On notera pour l’anecdote, sur la terrasse de l’arc d’entrée des passants sur le pont (Southwark Gate), un charmant détail : disproportionnées par le dessinateur au bout de longues piques, les têtes des suppliciés récalcitrants aux volontés royales, parmi lesquelles furent exposées un moment celles de William Wallace et de Thomas More. En scrutant bien, on retrouvera ces têtes d’épingle sur tous les panoramas de De Jongh, à droite, au sommet de l’immeuble de la 4ème arche.

▶︎ Un peu plus tard, en 1677, Abraham Hondius dessinait les arches comme celles de De Jongh, sur une Tamise transformée en glacier.

▶︎ Quand Canaletto dessina le pont (image téléchargeable ici), entre 1746 et 1758 (date de la démolition des immeubles), poutres et étais soutenaient son grand âge et masquaient en partie les arches, mais celles qui restaient visibles, bien que de dimensions irrégulières, étaient arrondies en anses de panier, voire en berceau. Cependant on sait que Canaletto chamboulait à discrétion la topographie des villes, même dans ses vues les plus connues de Venise. 
Ici par exemple il éclaire la scène avec un soleil nettement à gauche c’est à dire très au nord - voir l’ombre de la tour grise, le château d’eau, sur les premières maisons du pont - situation impossible, même au soir du solstice d’été ! On notera que De Jongh s’est également laissé aller à placer l’origine de la lumière du soleil au nord sur 2 tableaux parmi 5 (1630 et 1650 Christie’s). Sur les autres, les façades de la rive sud sont à l’ombre, naturellement, et celles de la rive nord éclairées.

▶︎ Par contre, sur une aquarelle de 1794 et une feuille de dessins de 1824, William Turner est affirmatif : les dimensions des arches sont variées et les voutes sont des arc brisés, comme dans cette gravure de Goodall d’après Turner en 1827, peu avant la destruction du pont (seule la grande arche au centre, construite tardivement pour remplacer le pont-levis, est en berceau). 
La tendance actuelle des illustrations historiquement informées est de montrer les arcs brisés et inégaux, comme Turner.

Qui croire ?

On en conclura surtout de n'accorder qu’une confiance très relative aux illustrateurs qui paraissent réalistes, et on leur en voudra de nous faire perdre notre temps pour de telles fariboles.

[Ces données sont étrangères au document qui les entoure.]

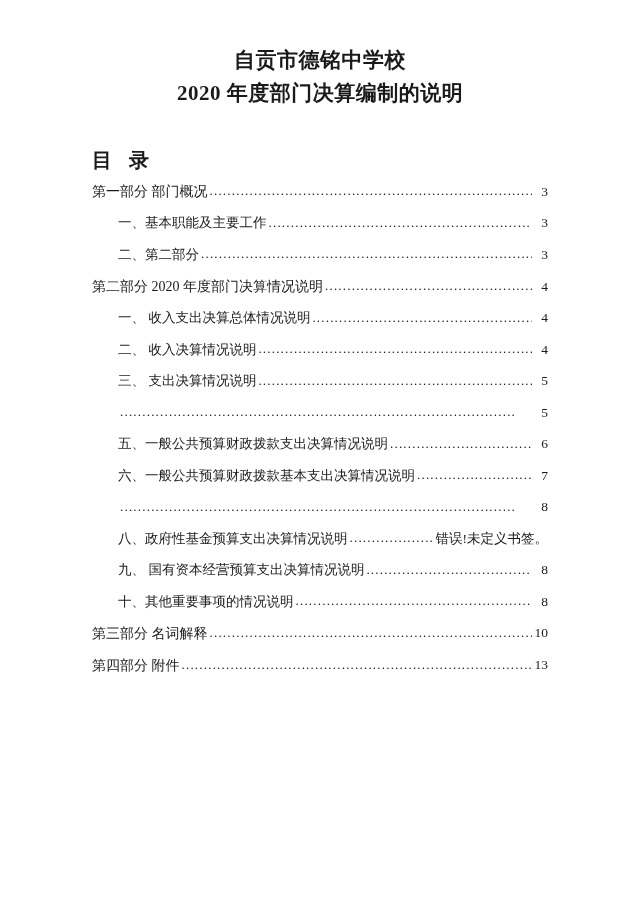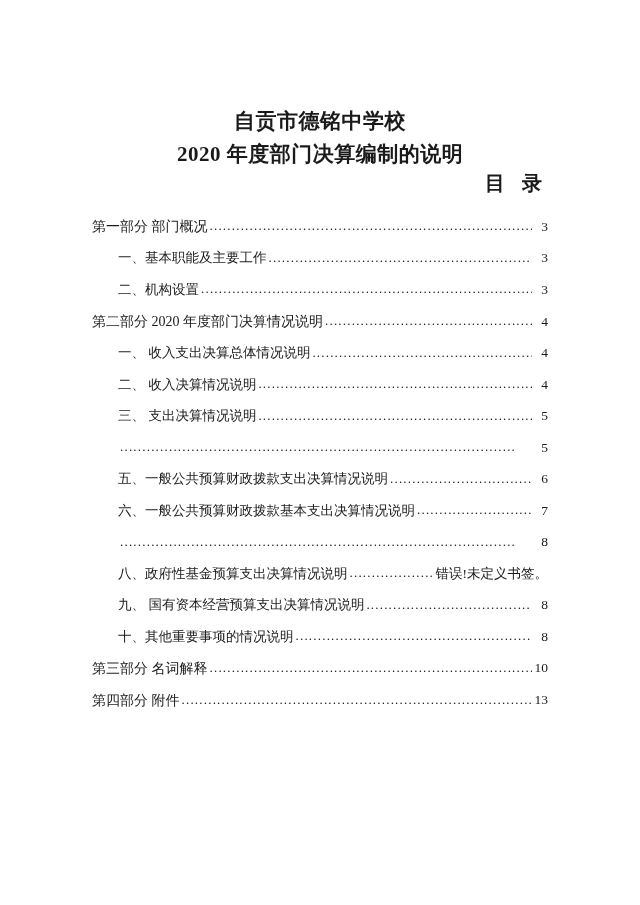"自贡市德铭中学校" .page { padding: 105px 92px 0 92px -> 44px 92px 0 92px }
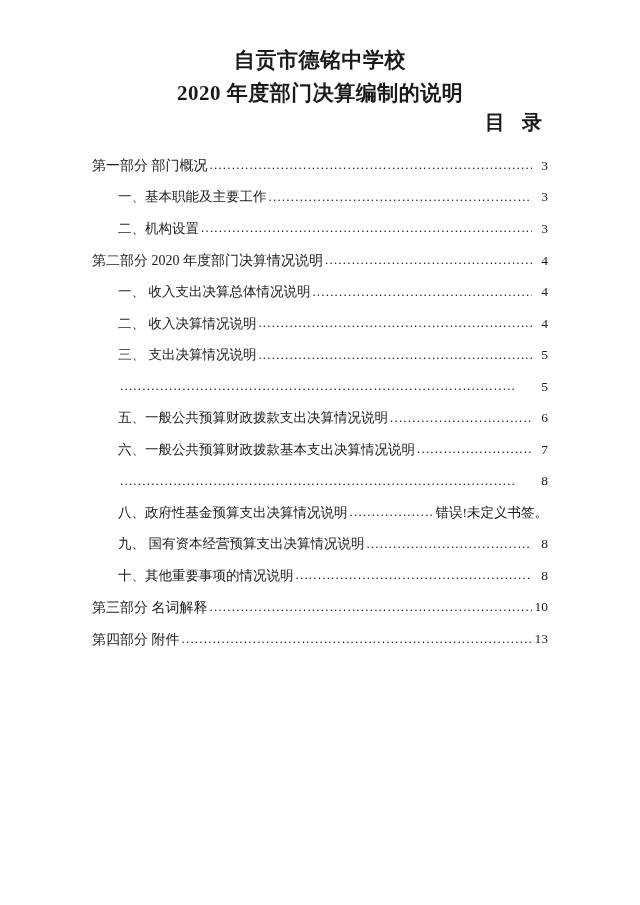"目 录" .toc-heading { margin-top: none -> 38px; text-align: right -> left }
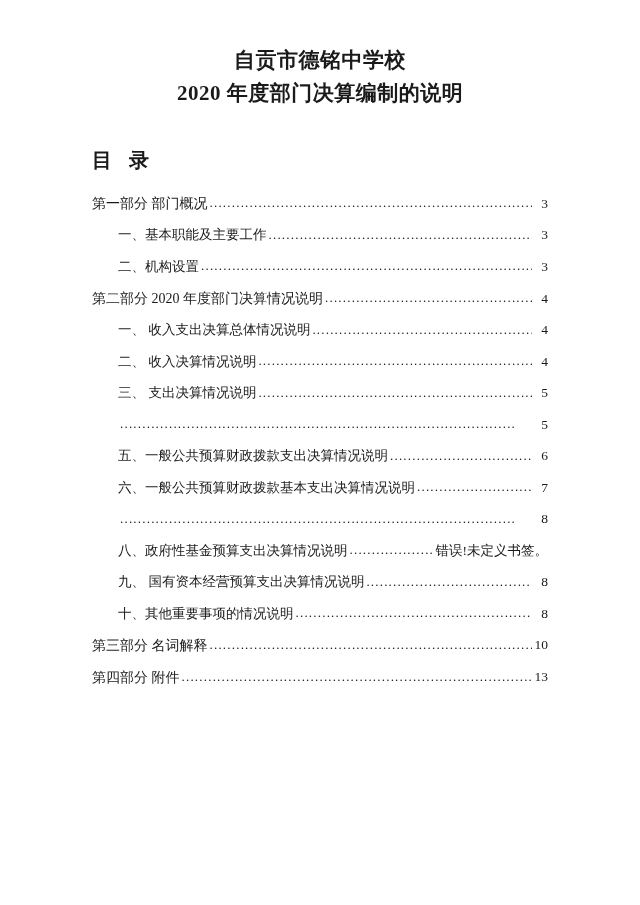"第一部分 部门概况" .toc { margin-top: 22px -> 10px }
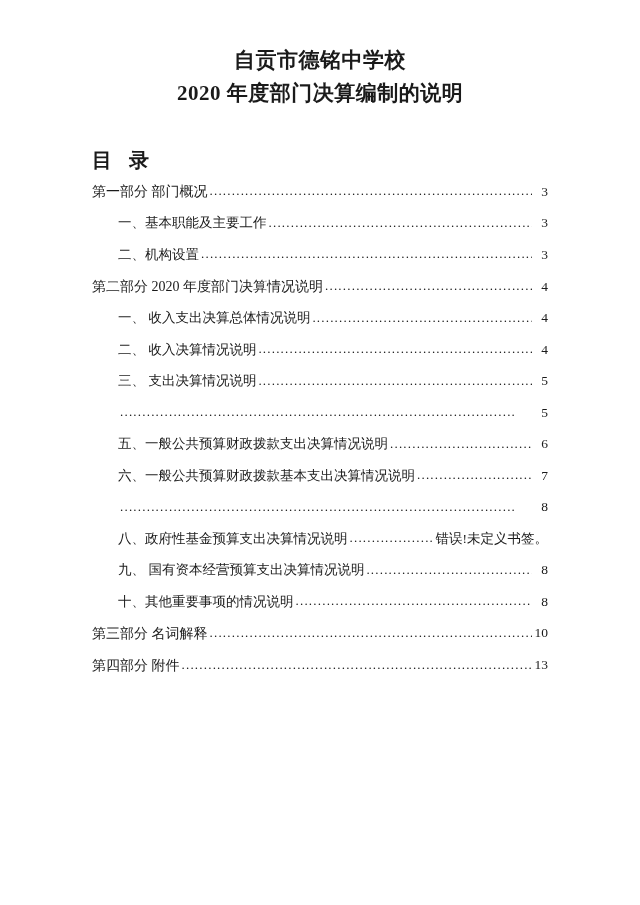"二、机构设置" span.toc-label { text: 机构设置 -> 第二部分 }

Mise à jour le 16.06.2024 : une splendide reproduction de 8000 pixels et presque 2 fois les dimensions réelles du panorama de 1630, découverte juste après publication de la chronique, ne donne pas plus d'informations sur l'emplacement de la signature et la date. Peut-être le vague tracé blanc situé à 3 ou 4 centimètres du coin en bas à gauche.

2 commentaires :

GJG a dit…

Ces têtes d’épingle politiciennes ornant le plus vieux pont de Londres : quel grand artiste que ce Claes Janszoon Visscher !
On rêverait aujourd’hui, à chaque nouvelle élection de voir de pareilles décorations, de telles installations hyperréalistes et presque encore vivantes, zombiesque quoi, de chaque part du Pont-Neuf, à Paris (par exemple)…
Mais bon, j’arrête de faire le pont.

Costar a dit…

Les coutumes les plus raffinées disparaissent si vite ! Mais il n'est pas impossible que ces saines habitudes reviennent en Europe plus vite qu'on ne le pensait.